WHAT TO PRODUCE:
Copy out each line of the data that holds the string "heading".

DATA PROVIDED:
────────────────
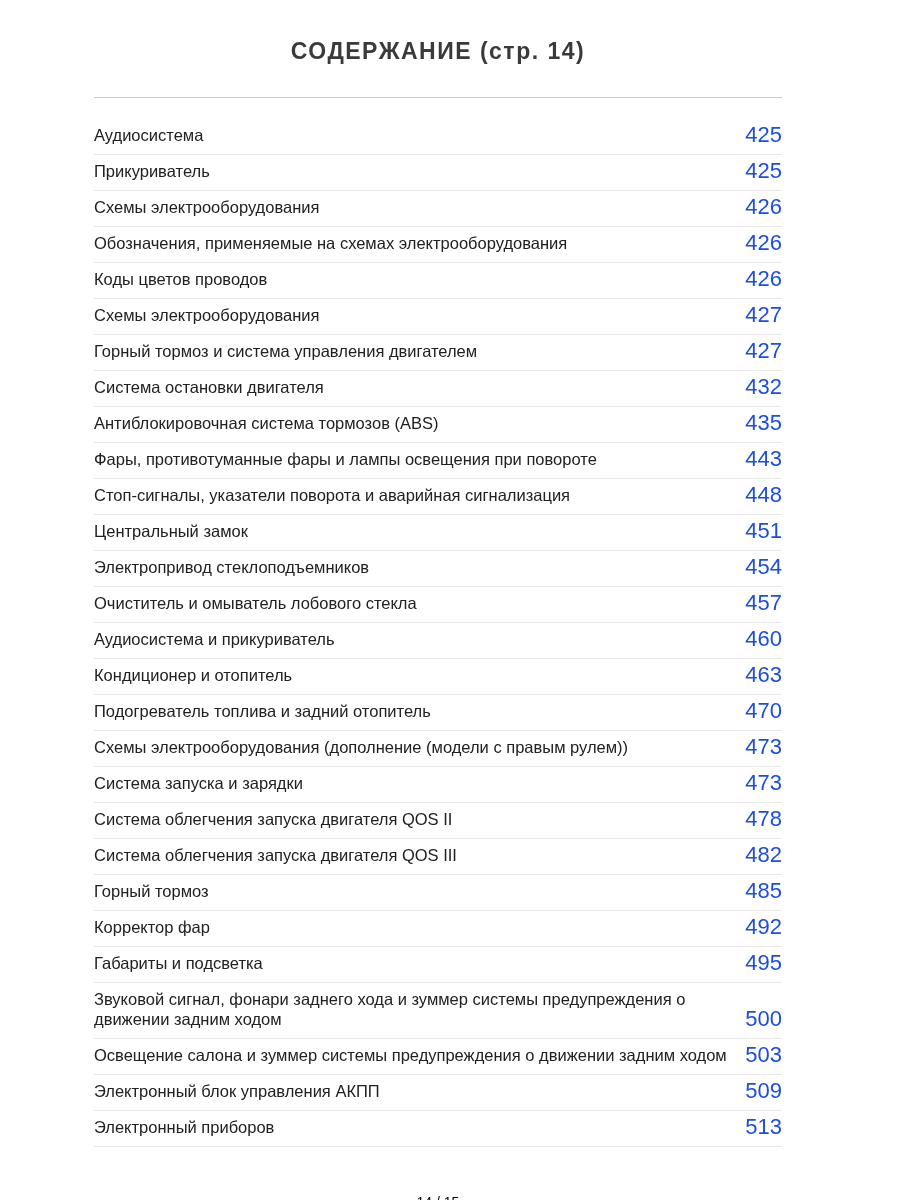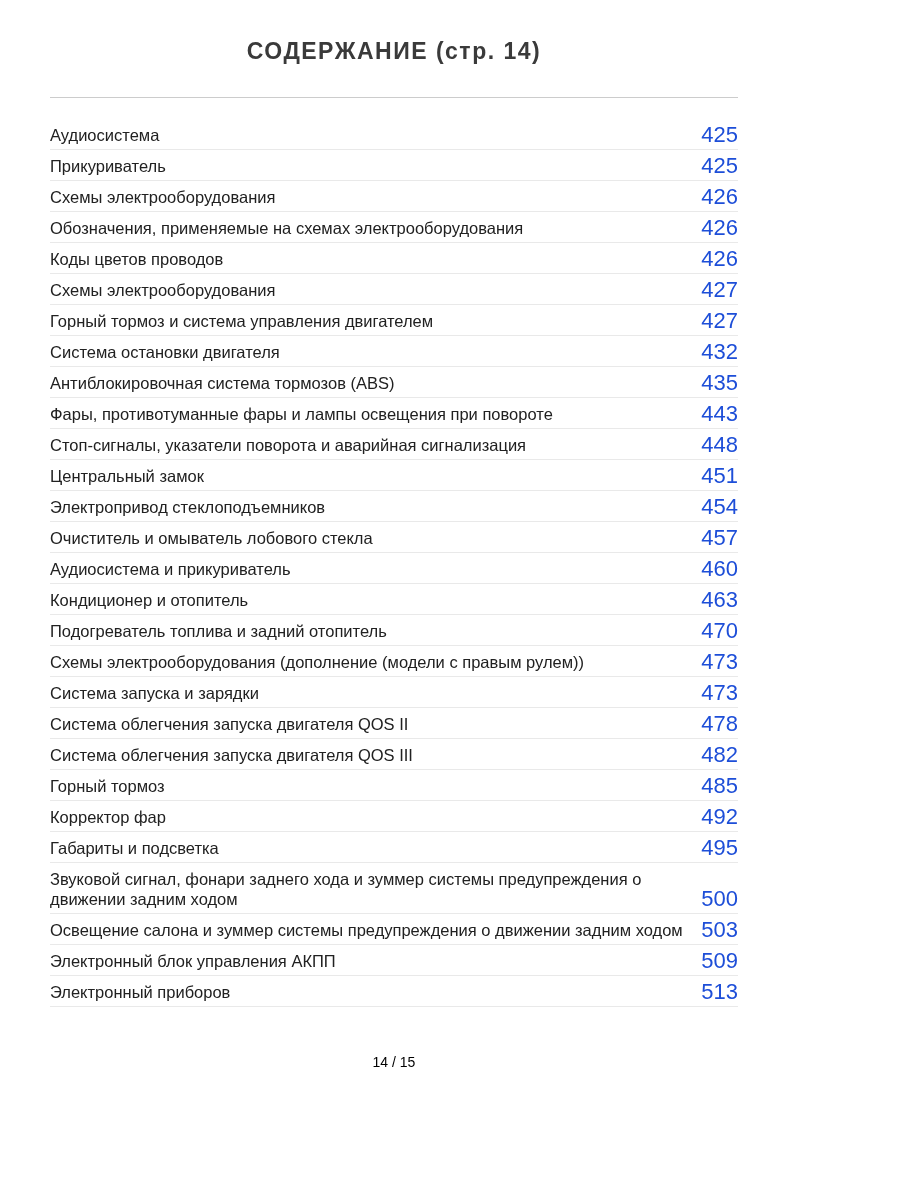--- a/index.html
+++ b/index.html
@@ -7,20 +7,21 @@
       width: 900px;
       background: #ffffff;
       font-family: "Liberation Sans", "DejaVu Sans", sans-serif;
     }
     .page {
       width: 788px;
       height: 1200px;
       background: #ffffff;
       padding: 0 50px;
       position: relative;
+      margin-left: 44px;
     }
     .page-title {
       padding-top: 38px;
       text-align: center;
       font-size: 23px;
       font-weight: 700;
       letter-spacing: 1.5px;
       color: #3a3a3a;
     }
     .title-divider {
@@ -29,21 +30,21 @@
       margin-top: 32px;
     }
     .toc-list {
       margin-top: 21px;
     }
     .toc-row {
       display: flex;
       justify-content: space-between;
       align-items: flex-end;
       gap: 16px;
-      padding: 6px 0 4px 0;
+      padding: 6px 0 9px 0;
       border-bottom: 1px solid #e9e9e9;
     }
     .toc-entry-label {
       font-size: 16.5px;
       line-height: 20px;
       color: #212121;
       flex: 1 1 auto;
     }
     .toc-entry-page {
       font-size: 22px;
────────────────
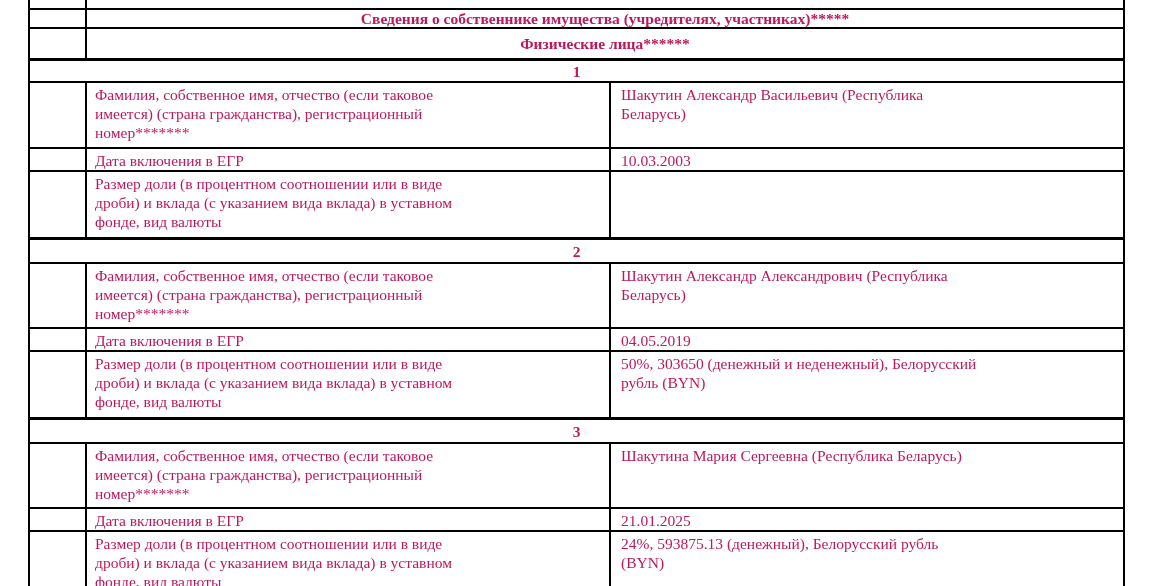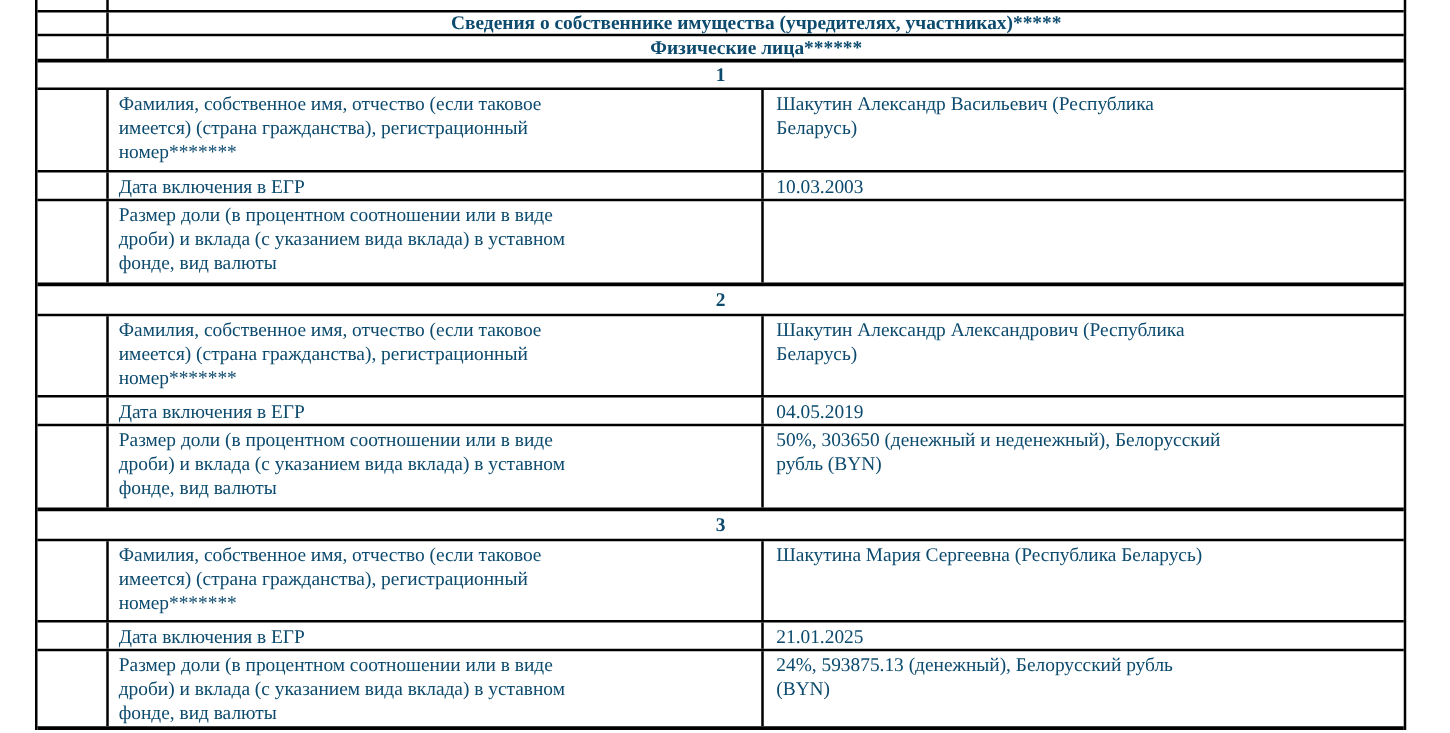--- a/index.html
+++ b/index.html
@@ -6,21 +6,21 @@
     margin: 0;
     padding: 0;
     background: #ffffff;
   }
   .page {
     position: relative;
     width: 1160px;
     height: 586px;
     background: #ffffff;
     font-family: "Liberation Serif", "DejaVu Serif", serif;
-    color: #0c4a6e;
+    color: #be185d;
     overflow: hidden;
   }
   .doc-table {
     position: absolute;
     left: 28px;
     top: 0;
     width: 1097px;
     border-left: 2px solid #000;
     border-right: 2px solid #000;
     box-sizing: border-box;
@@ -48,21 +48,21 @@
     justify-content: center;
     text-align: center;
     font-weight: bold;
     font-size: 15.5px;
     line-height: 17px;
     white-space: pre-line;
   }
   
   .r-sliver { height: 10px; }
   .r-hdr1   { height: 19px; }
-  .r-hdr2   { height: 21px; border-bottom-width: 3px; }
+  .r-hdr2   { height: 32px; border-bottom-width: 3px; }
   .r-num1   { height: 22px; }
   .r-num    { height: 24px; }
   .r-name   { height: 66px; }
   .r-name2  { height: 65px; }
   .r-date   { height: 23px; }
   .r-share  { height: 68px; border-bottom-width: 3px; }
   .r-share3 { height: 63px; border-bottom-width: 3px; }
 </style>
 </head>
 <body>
────────────────
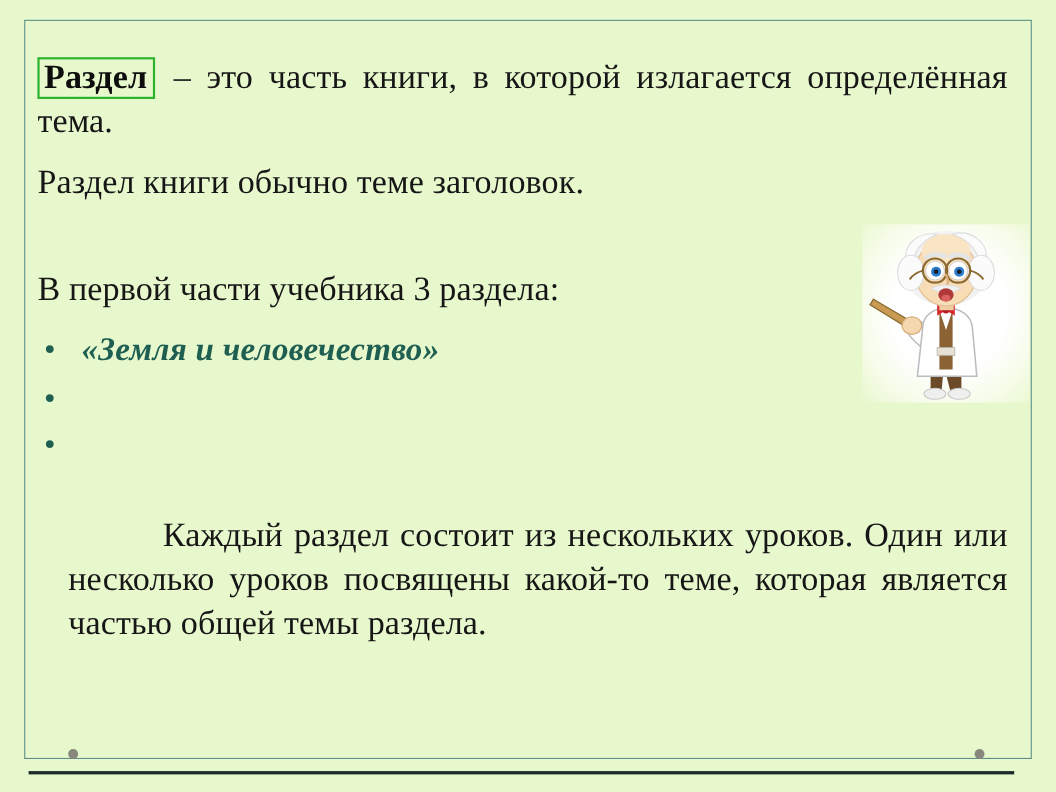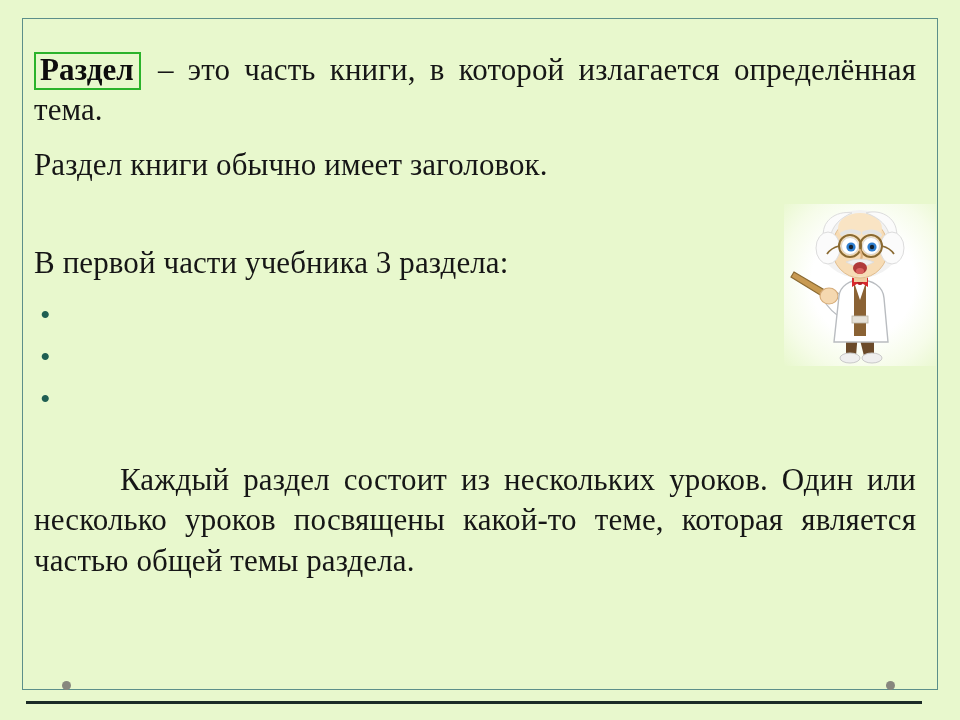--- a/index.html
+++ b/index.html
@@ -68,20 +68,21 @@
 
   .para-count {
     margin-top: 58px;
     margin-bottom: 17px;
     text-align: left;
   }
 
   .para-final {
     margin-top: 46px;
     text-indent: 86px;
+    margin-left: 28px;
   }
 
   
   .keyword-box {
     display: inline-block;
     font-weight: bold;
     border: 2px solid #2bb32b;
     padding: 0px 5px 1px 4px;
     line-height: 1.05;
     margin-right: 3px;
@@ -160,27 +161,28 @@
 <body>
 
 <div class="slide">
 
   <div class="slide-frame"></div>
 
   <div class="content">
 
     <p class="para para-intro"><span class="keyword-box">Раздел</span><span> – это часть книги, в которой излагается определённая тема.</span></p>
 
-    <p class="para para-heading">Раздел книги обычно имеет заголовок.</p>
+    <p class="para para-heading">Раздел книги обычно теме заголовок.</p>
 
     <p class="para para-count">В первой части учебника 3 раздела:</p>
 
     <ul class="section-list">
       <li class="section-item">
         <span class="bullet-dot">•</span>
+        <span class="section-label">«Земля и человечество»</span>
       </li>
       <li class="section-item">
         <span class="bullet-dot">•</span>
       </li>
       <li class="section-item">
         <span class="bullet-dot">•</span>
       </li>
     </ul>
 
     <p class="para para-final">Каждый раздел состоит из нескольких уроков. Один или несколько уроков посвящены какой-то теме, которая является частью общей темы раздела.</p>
────────────────
RESULT BELOW:
-    <p class="para para-heading">Раздел книги обычно имеет заголовок.</p>
+    <p class="para para-heading">Раздел книги обычно теме заголовок.</p>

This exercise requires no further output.